*** Extracted data ***
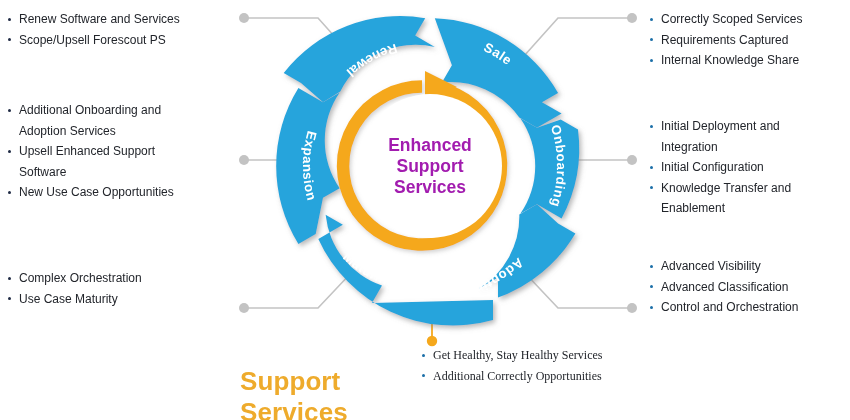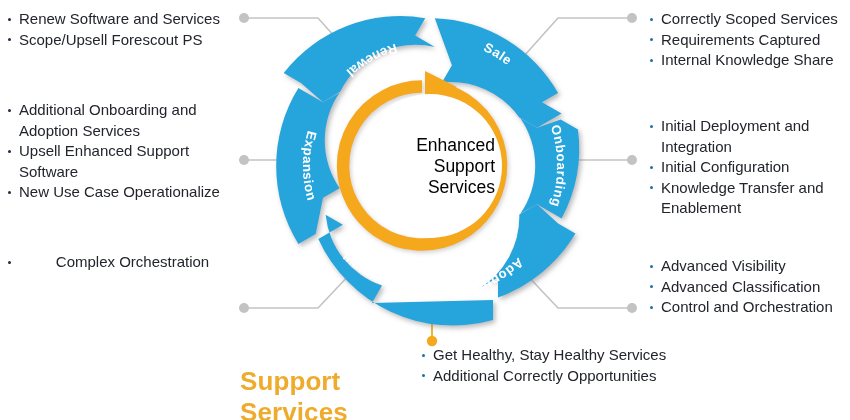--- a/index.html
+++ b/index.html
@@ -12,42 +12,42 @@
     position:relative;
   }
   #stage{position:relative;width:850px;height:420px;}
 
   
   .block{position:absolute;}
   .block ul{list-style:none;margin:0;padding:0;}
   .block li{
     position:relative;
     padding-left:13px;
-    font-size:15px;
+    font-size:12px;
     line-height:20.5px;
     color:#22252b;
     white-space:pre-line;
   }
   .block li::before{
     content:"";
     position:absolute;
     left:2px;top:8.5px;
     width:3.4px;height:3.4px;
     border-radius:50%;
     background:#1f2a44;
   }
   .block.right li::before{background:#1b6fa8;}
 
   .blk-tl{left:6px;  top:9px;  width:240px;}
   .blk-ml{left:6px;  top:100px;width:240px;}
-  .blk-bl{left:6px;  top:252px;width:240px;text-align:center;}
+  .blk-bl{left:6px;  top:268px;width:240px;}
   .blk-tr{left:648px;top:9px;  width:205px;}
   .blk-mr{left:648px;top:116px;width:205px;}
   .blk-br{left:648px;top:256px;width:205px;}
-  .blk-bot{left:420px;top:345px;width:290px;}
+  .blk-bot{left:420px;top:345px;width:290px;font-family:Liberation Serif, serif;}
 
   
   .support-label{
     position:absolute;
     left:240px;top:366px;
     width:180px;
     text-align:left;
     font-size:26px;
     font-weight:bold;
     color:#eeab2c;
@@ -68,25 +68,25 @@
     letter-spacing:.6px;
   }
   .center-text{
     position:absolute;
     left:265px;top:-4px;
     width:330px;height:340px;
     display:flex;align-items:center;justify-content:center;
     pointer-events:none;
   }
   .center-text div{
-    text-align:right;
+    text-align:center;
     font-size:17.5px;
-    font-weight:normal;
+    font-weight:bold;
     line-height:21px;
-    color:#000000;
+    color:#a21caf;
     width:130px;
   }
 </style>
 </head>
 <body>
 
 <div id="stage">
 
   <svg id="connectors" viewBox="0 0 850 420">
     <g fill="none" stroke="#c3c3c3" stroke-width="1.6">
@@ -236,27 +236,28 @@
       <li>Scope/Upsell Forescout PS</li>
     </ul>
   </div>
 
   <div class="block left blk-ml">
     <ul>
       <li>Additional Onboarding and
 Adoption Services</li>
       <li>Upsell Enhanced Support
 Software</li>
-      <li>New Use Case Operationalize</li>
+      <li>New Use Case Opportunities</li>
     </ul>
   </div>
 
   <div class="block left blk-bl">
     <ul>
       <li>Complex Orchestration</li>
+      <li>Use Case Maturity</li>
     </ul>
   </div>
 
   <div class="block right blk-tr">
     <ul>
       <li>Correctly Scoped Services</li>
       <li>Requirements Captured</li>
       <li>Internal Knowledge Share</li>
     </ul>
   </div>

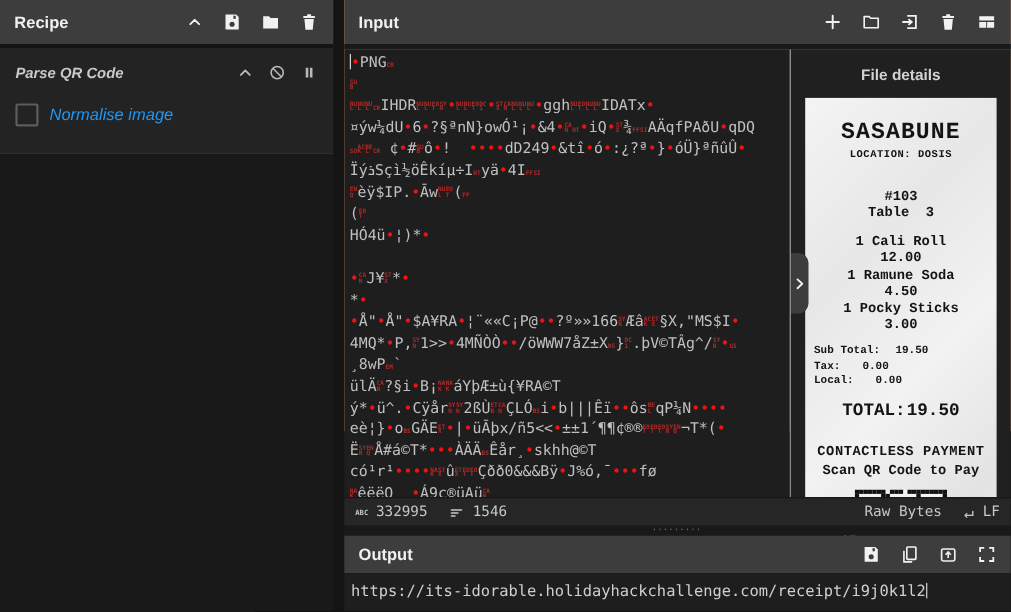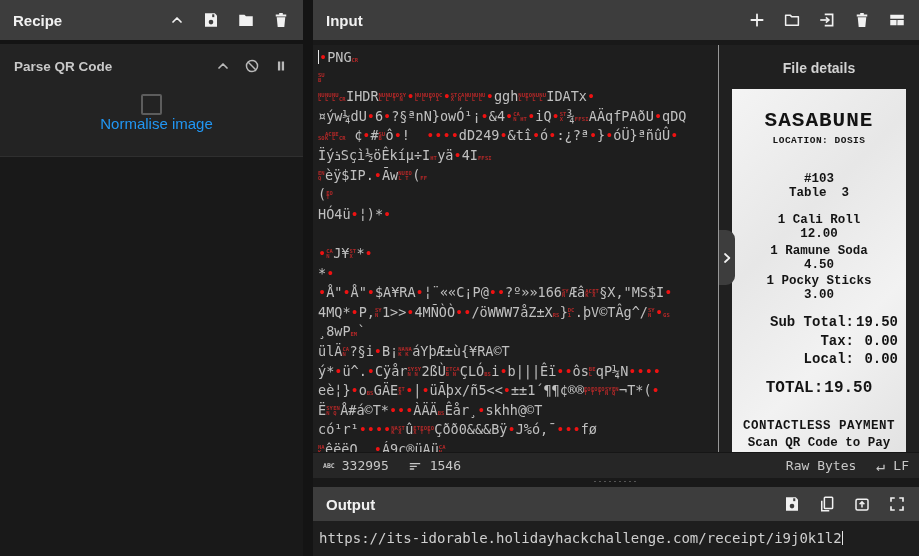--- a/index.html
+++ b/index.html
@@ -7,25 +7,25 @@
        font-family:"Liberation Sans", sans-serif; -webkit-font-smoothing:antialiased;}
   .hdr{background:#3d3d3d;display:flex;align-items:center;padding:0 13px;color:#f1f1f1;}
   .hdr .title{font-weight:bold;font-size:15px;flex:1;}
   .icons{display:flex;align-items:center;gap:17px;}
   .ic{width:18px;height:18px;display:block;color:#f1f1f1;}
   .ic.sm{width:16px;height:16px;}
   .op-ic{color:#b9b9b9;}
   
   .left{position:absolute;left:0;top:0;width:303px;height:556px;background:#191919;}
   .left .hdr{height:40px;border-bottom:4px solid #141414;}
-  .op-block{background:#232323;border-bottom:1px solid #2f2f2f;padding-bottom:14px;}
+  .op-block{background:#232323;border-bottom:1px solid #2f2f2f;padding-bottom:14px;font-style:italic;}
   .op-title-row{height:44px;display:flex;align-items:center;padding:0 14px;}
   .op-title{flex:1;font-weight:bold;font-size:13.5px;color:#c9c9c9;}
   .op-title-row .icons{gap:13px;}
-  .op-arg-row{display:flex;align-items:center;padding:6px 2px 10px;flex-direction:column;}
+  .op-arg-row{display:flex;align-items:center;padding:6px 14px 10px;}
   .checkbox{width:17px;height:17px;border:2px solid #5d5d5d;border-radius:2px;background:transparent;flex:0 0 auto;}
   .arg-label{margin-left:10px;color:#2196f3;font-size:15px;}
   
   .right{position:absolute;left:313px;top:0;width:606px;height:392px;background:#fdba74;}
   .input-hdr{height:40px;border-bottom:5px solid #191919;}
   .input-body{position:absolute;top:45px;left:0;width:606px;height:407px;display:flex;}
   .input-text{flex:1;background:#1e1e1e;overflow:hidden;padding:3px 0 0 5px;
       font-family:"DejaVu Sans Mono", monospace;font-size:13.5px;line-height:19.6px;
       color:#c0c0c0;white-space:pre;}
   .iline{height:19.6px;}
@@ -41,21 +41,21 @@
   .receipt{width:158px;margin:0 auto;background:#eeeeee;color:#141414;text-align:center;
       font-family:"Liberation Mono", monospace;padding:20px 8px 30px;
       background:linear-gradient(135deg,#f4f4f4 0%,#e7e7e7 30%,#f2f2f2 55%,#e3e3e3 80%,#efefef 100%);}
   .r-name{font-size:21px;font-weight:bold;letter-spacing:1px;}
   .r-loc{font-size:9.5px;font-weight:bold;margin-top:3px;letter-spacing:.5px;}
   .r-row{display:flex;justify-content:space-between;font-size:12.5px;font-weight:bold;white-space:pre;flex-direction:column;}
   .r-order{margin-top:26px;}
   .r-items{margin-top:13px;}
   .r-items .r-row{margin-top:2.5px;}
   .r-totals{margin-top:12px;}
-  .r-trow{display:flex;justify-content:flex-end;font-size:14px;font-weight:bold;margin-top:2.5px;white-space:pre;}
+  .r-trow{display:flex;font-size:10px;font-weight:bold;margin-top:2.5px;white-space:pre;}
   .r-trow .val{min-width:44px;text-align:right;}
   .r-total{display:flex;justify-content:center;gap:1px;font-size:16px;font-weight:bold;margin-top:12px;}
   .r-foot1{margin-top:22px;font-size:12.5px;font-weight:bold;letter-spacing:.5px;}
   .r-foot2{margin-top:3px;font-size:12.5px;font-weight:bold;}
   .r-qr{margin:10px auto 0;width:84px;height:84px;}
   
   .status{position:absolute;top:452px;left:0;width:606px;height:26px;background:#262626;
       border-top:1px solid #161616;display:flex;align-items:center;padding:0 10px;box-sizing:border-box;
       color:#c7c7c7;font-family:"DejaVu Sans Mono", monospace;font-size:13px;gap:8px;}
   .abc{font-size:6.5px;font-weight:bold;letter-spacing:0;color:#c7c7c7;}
*** End of Extracted data ***
→ **What to do**:
Copy every line above exactly, leaving no picture in the copy.

→ **Result of the exercise**:
--- a/index.html
+++ b/index.html
@@ -12,42 +12,42 @@
     position:relative;
   }
   #stage{position:relative;width:850px;height:420px;}
 
   
   .block{position:absolute;}
   .block ul{list-style:none;margin:0;padding:0;}
   .block li{
     position:relative;
     padding-left:13px;
-    font-size:15px;
+    font-size:12px;
     line-height:20.5px;
     color:#22252b;
     white-space:pre-line;
   }
   .block li::before{
     content:"";
     position:absolute;
     left:2px;top:8.5px;
     width:3.4px;height:3.4px;
     border-radius:50%;
     background:#1f2a44;
   }
   .block.right li::before{background:#1b6fa8;}
 
   .blk-tl{left:6px;  top:9px;  width:240px;}
   .blk-ml{left:6px;  top:100px;width:240px;}
-  .blk-bl{left:6px;  top:252px;width:240px;text-align:center;}
+  .blk-bl{left:6px;  top:268px;width:240px;}
   .blk-tr{left:648px;top:9px;  width:205px;}
   .blk-mr{left:648px;top:116px;width:205px;}
   .blk-br{left:648px;top:256px;width:205px;}
-  .blk-bot{left:420px;top:345px;width:290px;}
+  .blk-bot{left:420px;top:345px;width:290px;font-family:Liberation Serif, serif;}
 
   
   .support-label{
     position:absolute;
     left:240px;top:366px;
     width:180px;
     text-align:left;
     font-size:26px;
     font-weight:bold;
     color:#eeab2c;
@@ -68,25 +68,25 @@
     letter-spacing:.6px;
   }
   .center-text{
     position:absolute;
     left:265px;top:-4px;
     width:330px;height:340px;
     display:flex;align-items:center;justify-content:center;
     pointer-events:none;
   }
   .center-text div{
-    text-align:right;
+    text-align:center;
     font-size:17.5px;
-    font-weight:normal;
+    font-weight:bold;
     line-height:21px;
-    color:#000000;
+    color:#a21caf;
     width:130px;
   }
 </style>
 </head>
 <body>
 
 <div id="stage">
 
   <svg id="connectors" viewBox="0 0 850 420">
     <g fill="none" stroke="#c3c3c3" stroke-width="1.6">
@@ -236,27 +236,28 @@
       <li>Scope/Upsell Forescout PS</li>
     </ul>
   </div>
 
   <div class="block left blk-ml">
     <ul>
       <li>Additional Onboarding and
 Adoption Services</li>
       <li>Upsell Enhanced Support
 Software</li>
-      <li>New Use Case Operationalize</li>
+      <li>New Use Case Opportunities</li>
     </ul>
   </div>
 
   <div class="block left blk-bl">
     <ul>
       <li>Complex Orchestration</li>
+      <li>Use Case Maturity</li>
     </ul>
   </div>
 
   <div class="block right blk-tr">
     <ul>
       <li>Correctly Scoped Services</li>
       <li>Requirements Captured</li>
       <li>Internal Knowledge Share</li>
     </ul>
   </div>

--- a/index.html
+++ b/index.html
@@ -7,25 +7,25 @@
        font-family:"Liberation Sans", sans-serif; -webkit-font-smoothing:antialiased;}
   .hdr{background:#3d3d3d;display:flex;align-items:center;padding:0 13px;color:#f1f1f1;}
   .hdr .title{font-weight:bold;font-size:15px;flex:1;}
   .icons{display:flex;align-items:center;gap:17px;}
   .ic{width:18px;height:18px;display:block;color:#f1f1f1;}
   .ic.sm{width:16px;height:16px;}
   .op-ic{color:#b9b9b9;}
   
   .left{position:absolute;left:0;top:0;width:303px;height:556px;background:#191919;}
   .left .hdr{height:40px;border-bottom:4px solid #141414;}
-  .op-block{background:#232323;border-bottom:1px solid #2f2f2f;padding-bottom:14px;}
+  .op-block{background:#232323;border-bottom:1px solid #2f2f2f;padding-bottom:14px;font-style:italic;}
   .op-title-row{height:44px;display:flex;align-items:center;padding:0 14px;}
   .op-title{flex:1;font-weight:bold;font-size:13.5px;color:#c9c9c9;}
   .op-title-row .icons{gap:13px;}
-  .op-arg-row{display:flex;align-items:center;padding:6px 2px 10px;flex-direction:column;}
+  .op-arg-row{display:flex;align-items:center;padding:6px 14px 10px;}
   .checkbox{width:17px;height:17px;border:2px solid #5d5d5d;border-radius:2px;background:transparent;flex:0 0 auto;}
   .arg-label{margin-left:10px;color:#2196f3;font-size:15px;}
   
   .right{position:absolute;left:313px;top:0;width:606px;height:392px;background:#fdba74;}
   .input-hdr{height:40px;border-bottom:5px solid #191919;}
   .input-body{position:absolute;top:45px;left:0;width:606px;height:407px;display:flex;}
   .input-text{flex:1;background:#1e1e1e;overflow:hidden;padding:3px 0 0 5px;
       font-family:"DejaVu Sans Mono", monospace;font-size:13.5px;line-height:19.6px;
       color:#c0c0c0;white-space:pre;}
   .iline{height:19.6px;}
@@ -41,21 +41,21 @@
   .receipt{width:158px;margin:0 auto;background:#eeeeee;color:#141414;text-align:center;
       font-family:"Liberation Mono", monospace;padding:20px 8px 30px;
       background:linear-gradient(135deg,#f4f4f4 0%,#e7e7e7 30%,#f2f2f2 55%,#e3e3e3 80%,#efefef 100%);}
   .r-name{font-size:21px;font-weight:bold;letter-spacing:1px;}
   .r-loc{font-size:9.5px;font-weight:bold;margin-top:3px;letter-spacing:.5px;}
   .r-row{display:flex;justify-content:space-between;font-size:12.5px;font-weight:bold;white-space:pre;flex-direction:column;}
   .r-order{margin-top:26px;}
   .r-items{margin-top:13px;}
   .r-items .r-row{margin-top:2.5px;}
   .r-totals{margin-top:12px;}
-  .r-trow{display:flex;justify-content:flex-end;font-size:14px;font-weight:bold;margin-top:2.5px;white-space:pre;}
+  .r-trow{display:flex;font-size:10px;font-weight:bold;margin-top:2.5px;white-space:pre;}
   .r-trow .val{min-width:44px;text-align:right;}
   .r-total{display:flex;justify-content:center;gap:1px;font-size:16px;font-weight:bold;margin-top:12px;}
   .r-foot1{margin-top:22px;font-size:12.5px;font-weight:bold;letter-spacing:.5px;}
   .r-foot2{margin-top:3px;font-size:12.5px;font-weight:bold;}
   .r-qr{margin:10px auto 0;width:84px;height:84px;}
   
   .status{position:absolute;top:452px;left:0;width:606px;height:26px;background:#262626;
       border-top:1px solid #161616;display:flex;align-items:center;padding:0 10px;box-sizing:border-box;
       color:#c7c7c7;font-family:"DejaVu Sans Mono", monospace;font-size:13px;gap:8px;}
   .abc{font-size:6.5px;font-weight:bold;letter-spacing:0;color:#c7c7c7;}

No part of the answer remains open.